START DATASET RECORDS

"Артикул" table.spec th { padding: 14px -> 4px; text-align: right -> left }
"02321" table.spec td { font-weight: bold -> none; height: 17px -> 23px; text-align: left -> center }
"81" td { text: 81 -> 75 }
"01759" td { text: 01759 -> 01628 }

END DATASET RECORDS
START DATASET RECORDS

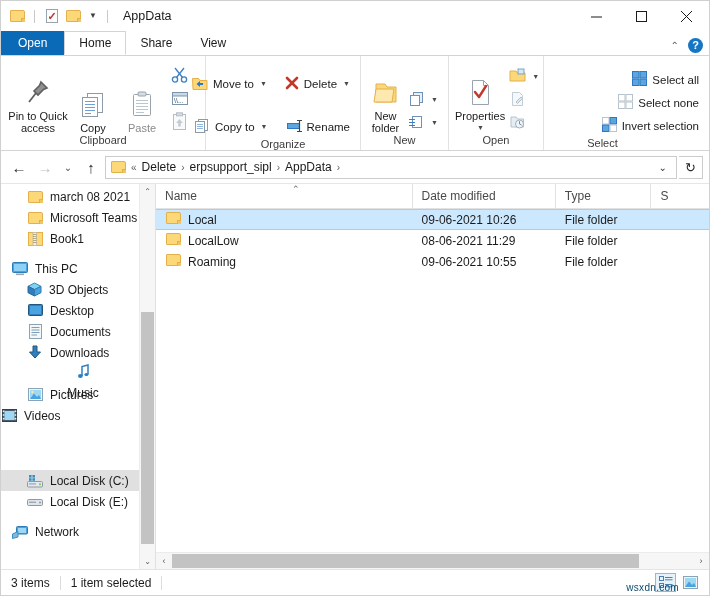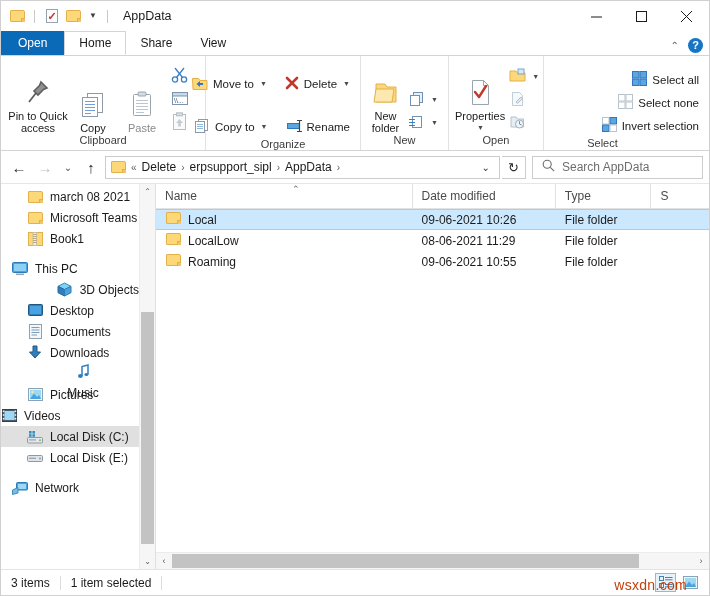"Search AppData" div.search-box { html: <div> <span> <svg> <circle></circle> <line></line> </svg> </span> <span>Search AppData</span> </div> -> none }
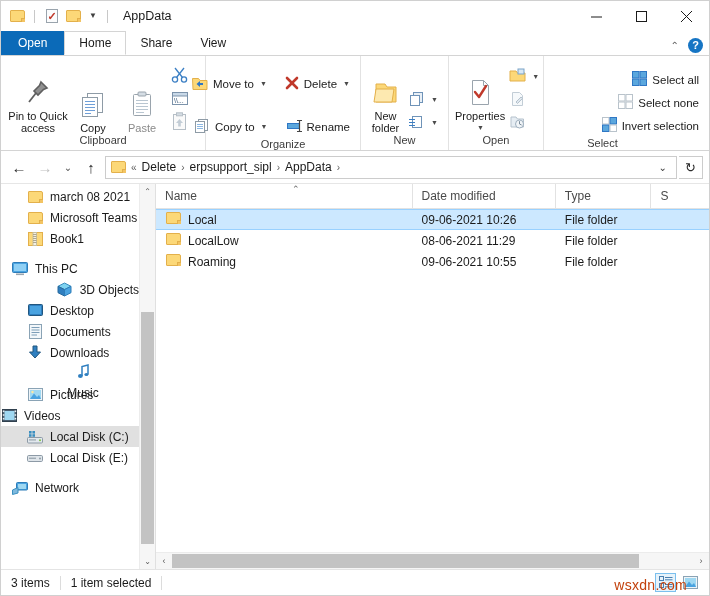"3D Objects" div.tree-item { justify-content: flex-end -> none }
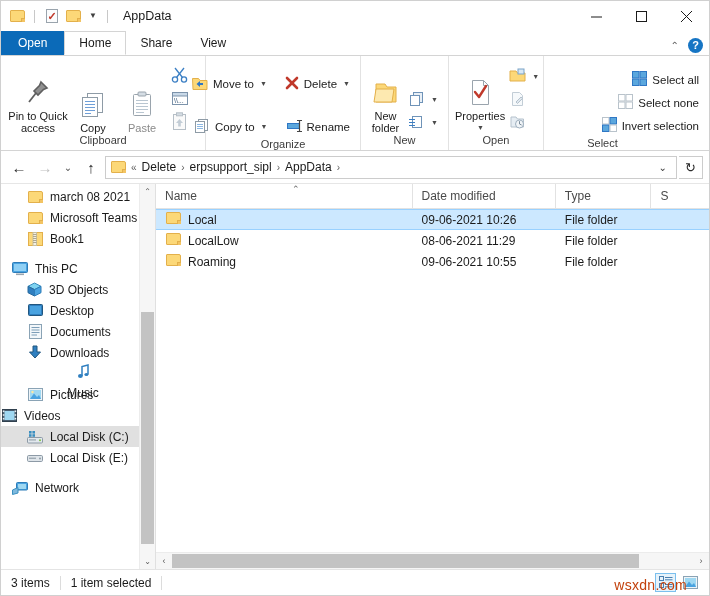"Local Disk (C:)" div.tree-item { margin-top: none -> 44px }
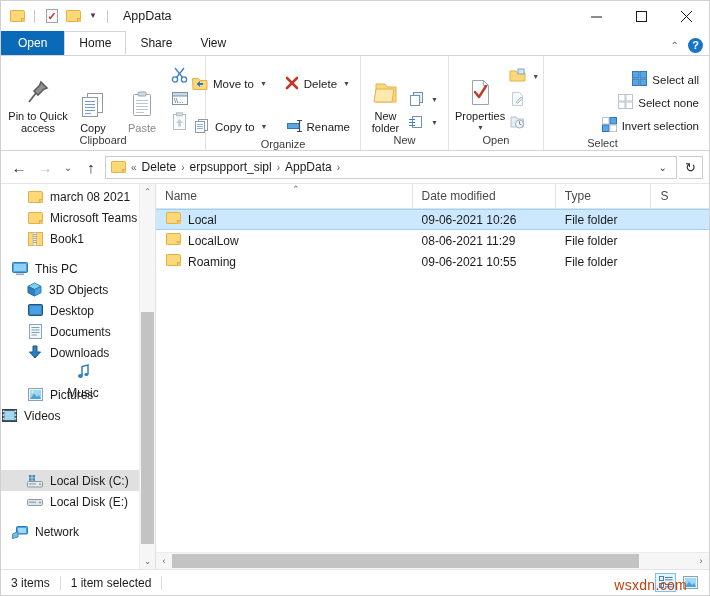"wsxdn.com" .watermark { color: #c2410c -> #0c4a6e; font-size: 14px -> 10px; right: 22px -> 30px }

END DATASET RECORDS

ASSIGNED TASK >> Write out every line of the entries that holds the word "left".

SOLUTION TO THE PROBLEM >>
"Артикул" table.spec th { padding: 14px -> 4px; text-align: right -> left }
"02321" table.spec td { font-weight: bold -> none; height: 17px -> 23px; text-align: left -> center }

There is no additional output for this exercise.